Un éveil spirituel accompagné d'effort et suscité par lui constitue un véritable éveil. A l'opposé, un éveil dénué d'effort n'en est pas un.
Source :
1-620
Rabbi Nathan fit part de ses regrets, au regard du temps important pendant lequel il fut éloigné physiquement de Rabénou. Bien qu'il étudiait la Torah et se consacrait à la prière, il aurait mieux valu s'abriter à l'ombre du Tsadik, et le servir beaucoup plus souvent.
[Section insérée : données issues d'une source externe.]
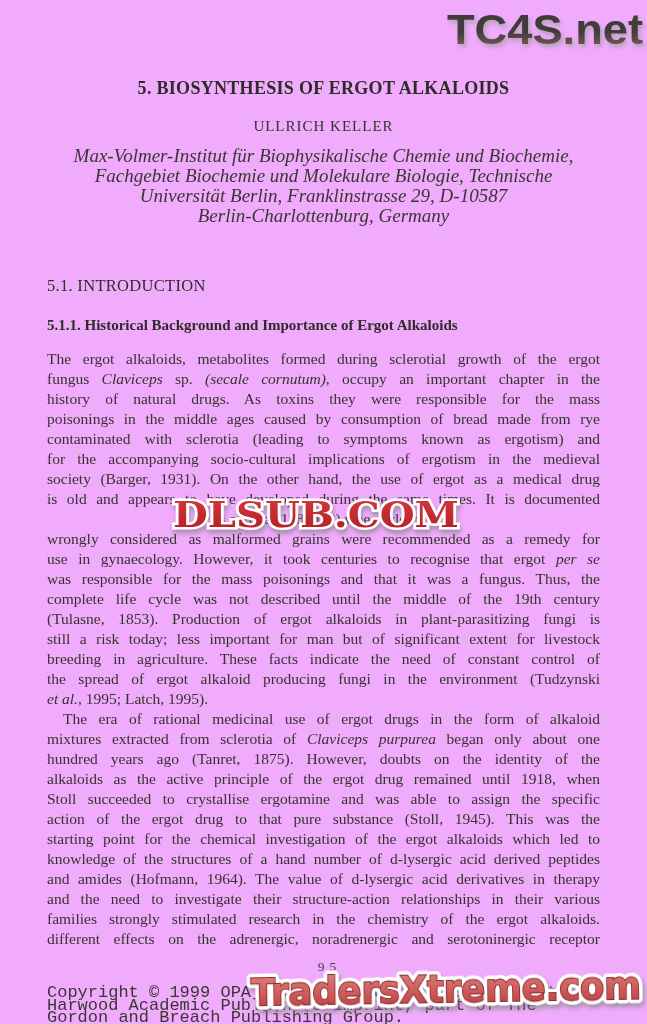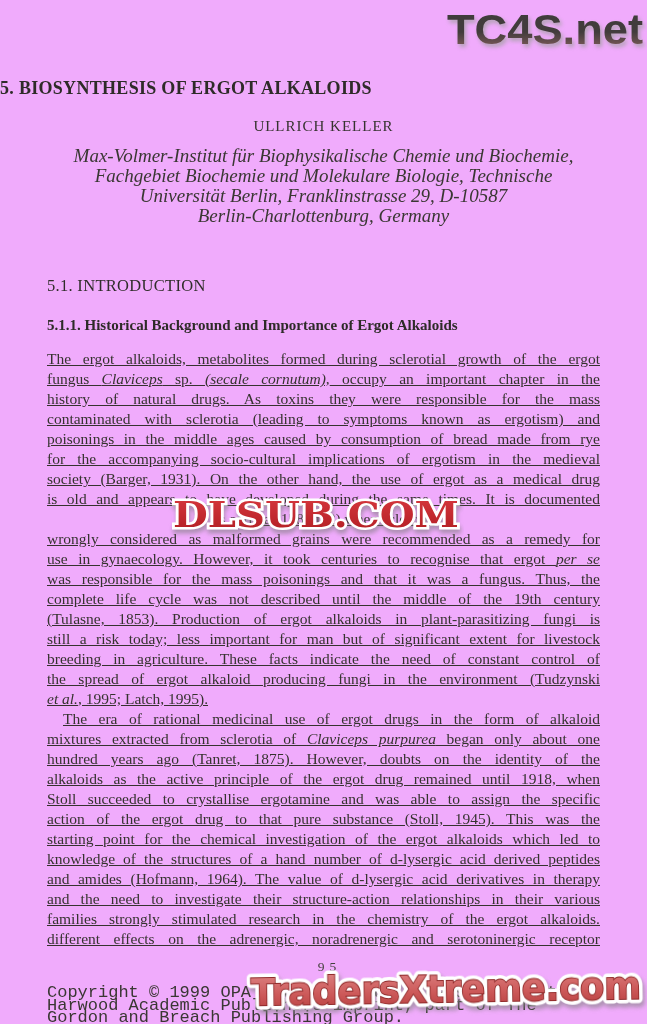"5. BIOSYNTHESIS OF ERGOT ALKALOIDS" .chapter-title { text-align: none -> center }
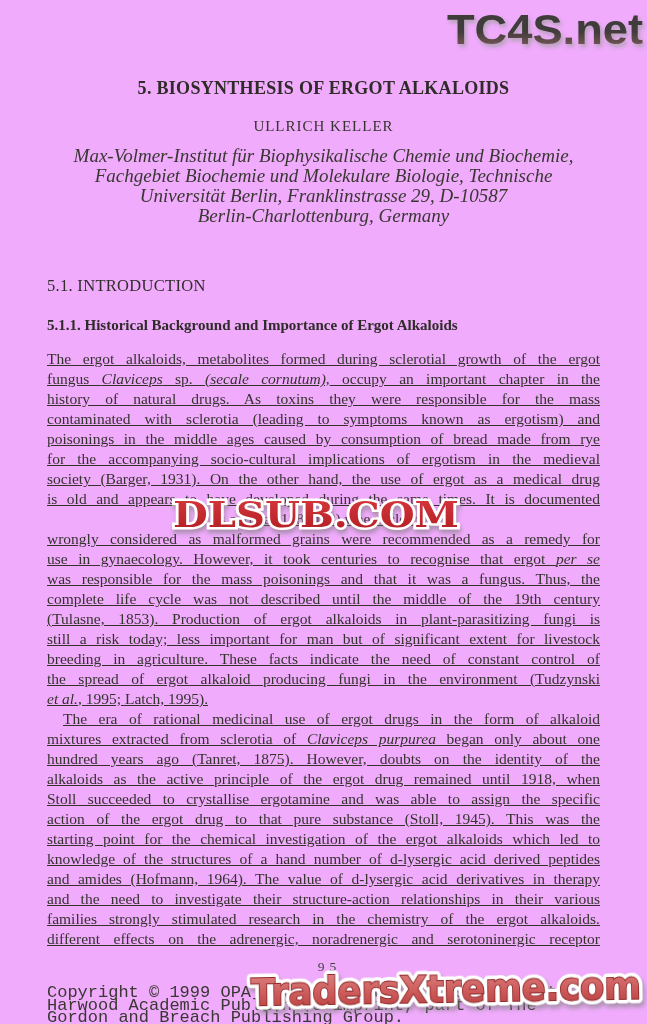"The ergot alkaloids, metabolites formed" .textcol { text-decoration: underline -> none }
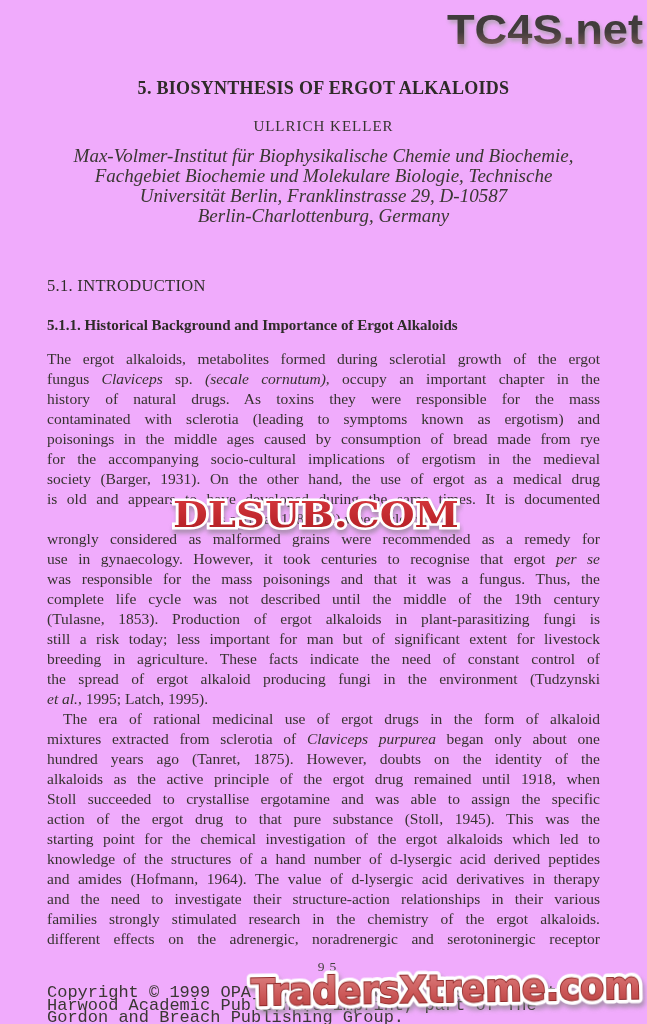"contaminated with sclerotia (leading to" div.gen-line { order: before "poisonings in the middle ages" -> after "poisonings in the middle ages" }
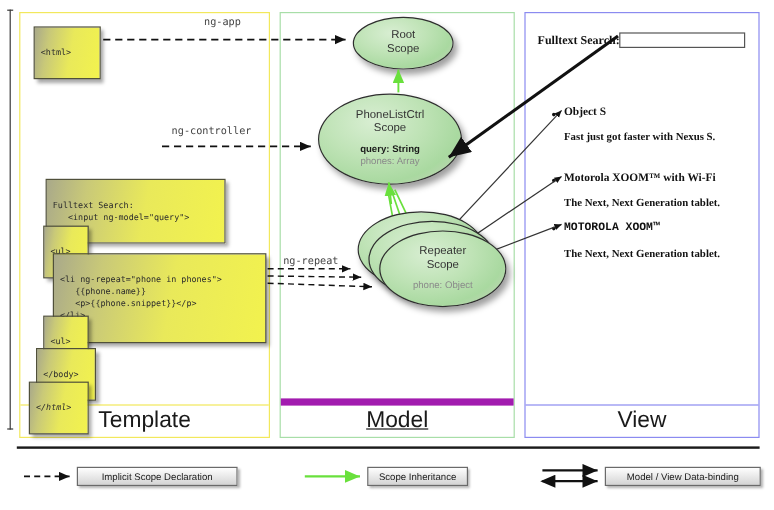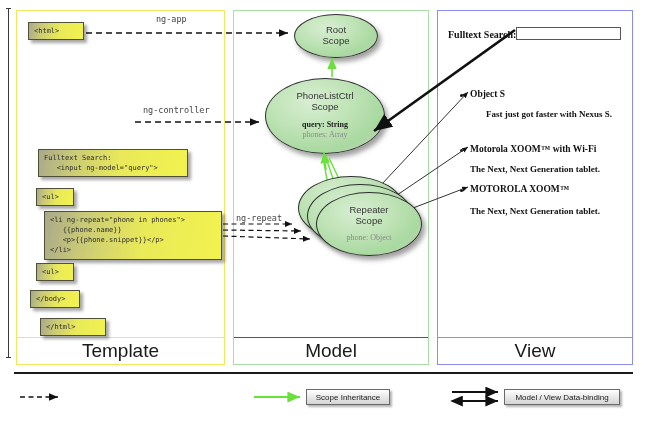"ng-app" #l-ngapp { left: 156px -> 170px }
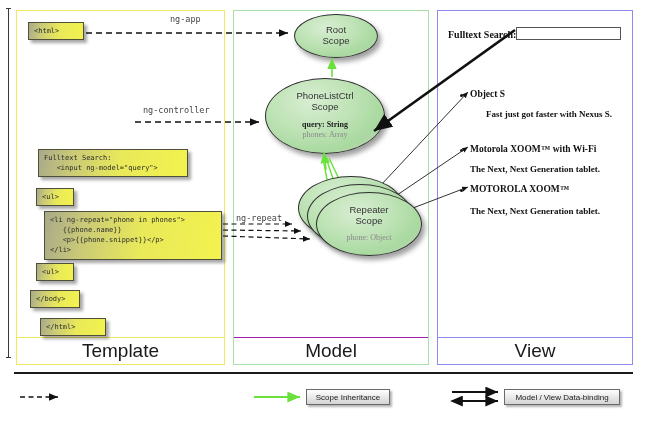"<html>" .codebox { padding: 3px 5px -> 16px 5px }
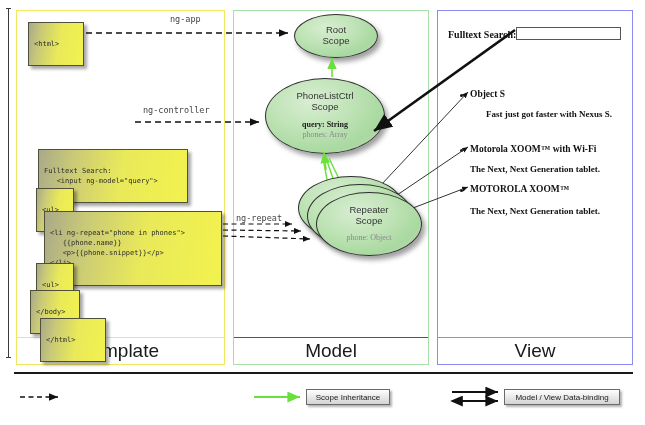"Fast just got faster with" div.v-snip { margin-left: 16px -> none }
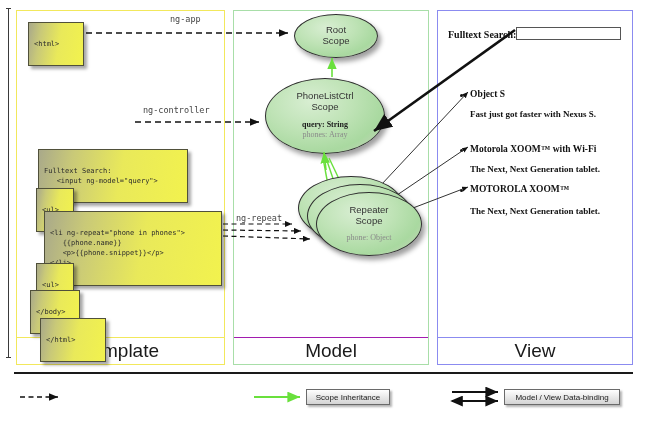"query: String" .scope .fld { font-family: Liberation Serif, serif -> Liberation Sans, sans-serif }
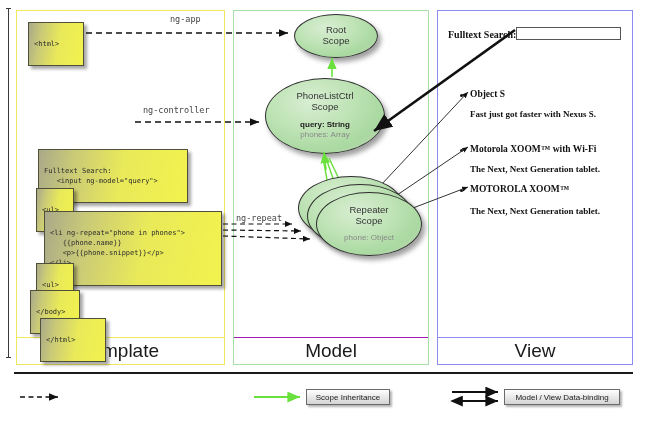"MOTOROLA XOOM™" div.v-item { font-family: none -> Liberation Mono, monospace }
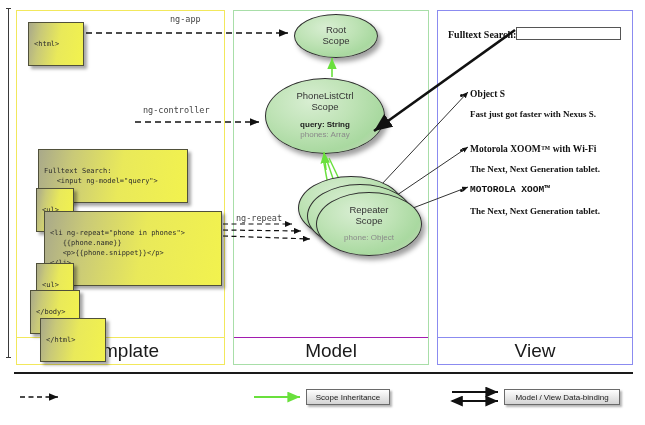"</html>" #b-htmlend { font-style: none -> italic; left: 40px -> 24px; width: 66px -> 50px }
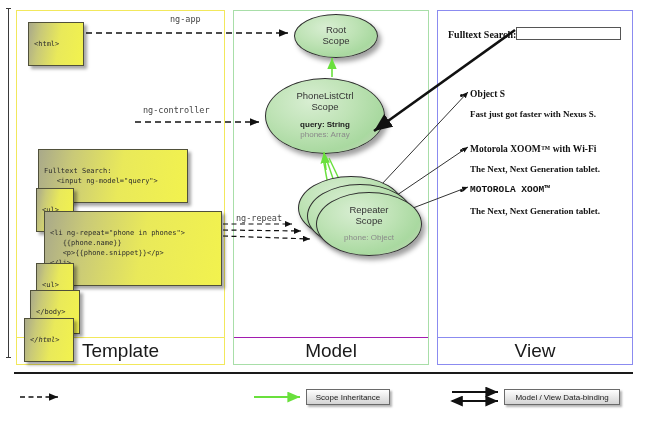"Model" #col-model .collabel { border-top: 1px solid #a21caf -> 6px solid #a21caf; text-decoration: none -> underline }
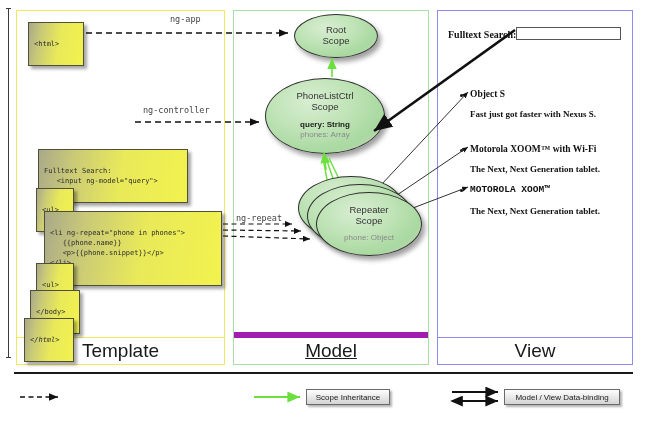"Implicit Scope Declaration" div.lg-box { html: none -> <div>Implicit Scope Declaration</div> }
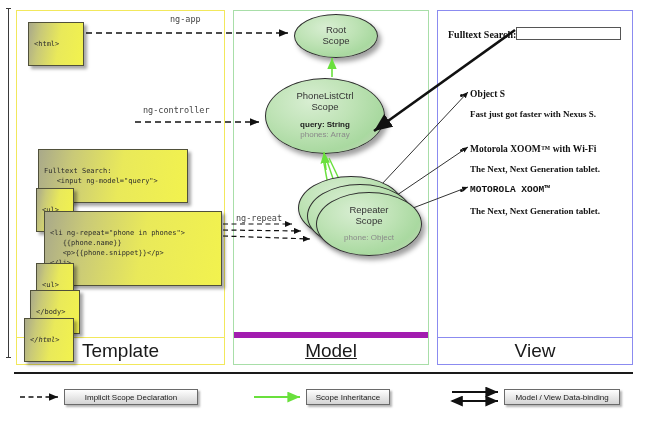"Model / View Data-binding" #lg-box3 { width: 116px -> 130px }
En adoptant cette conduite, il aurait pu bénéficier d'un plus grand nombre d'enseignements, pour son plus grand bien, et celui du monde, pour l'éternité ! (Comme l'ont affirmé nos sages, de mémoire bénie (Berakhot 7a) :
'servir la Torah est plus important que de l'étudier'. Cf également le Sefer Hamidot, sujet de la prière, §1 : 'on doit aspirer au bien de la communauté même si l'on doit subir une perte').
Source :
1-183
Lorsque Rabénou rendit visite au saint Rabbi Mordekhaï de Neskhiz, à son retour de la Terre sainte, il le trouva alité et souffrant. Il vint en fait le voir cinq jours avant son décès, comme mentionné dans Hayé Moharan §113. Rabbi Mordekhaï versa alors à Rabbi Nahman la somme de dix rendels pour un rachat afin qu'il prie pour sa guérison. Rabénou confia à ses disciples que si Rabbi Mordekhaï avait été prêt à se défaire de tous ses biens en les cédant à la charité, il aurait recouvré la santé, mais il aurait été difficile de le lui dire.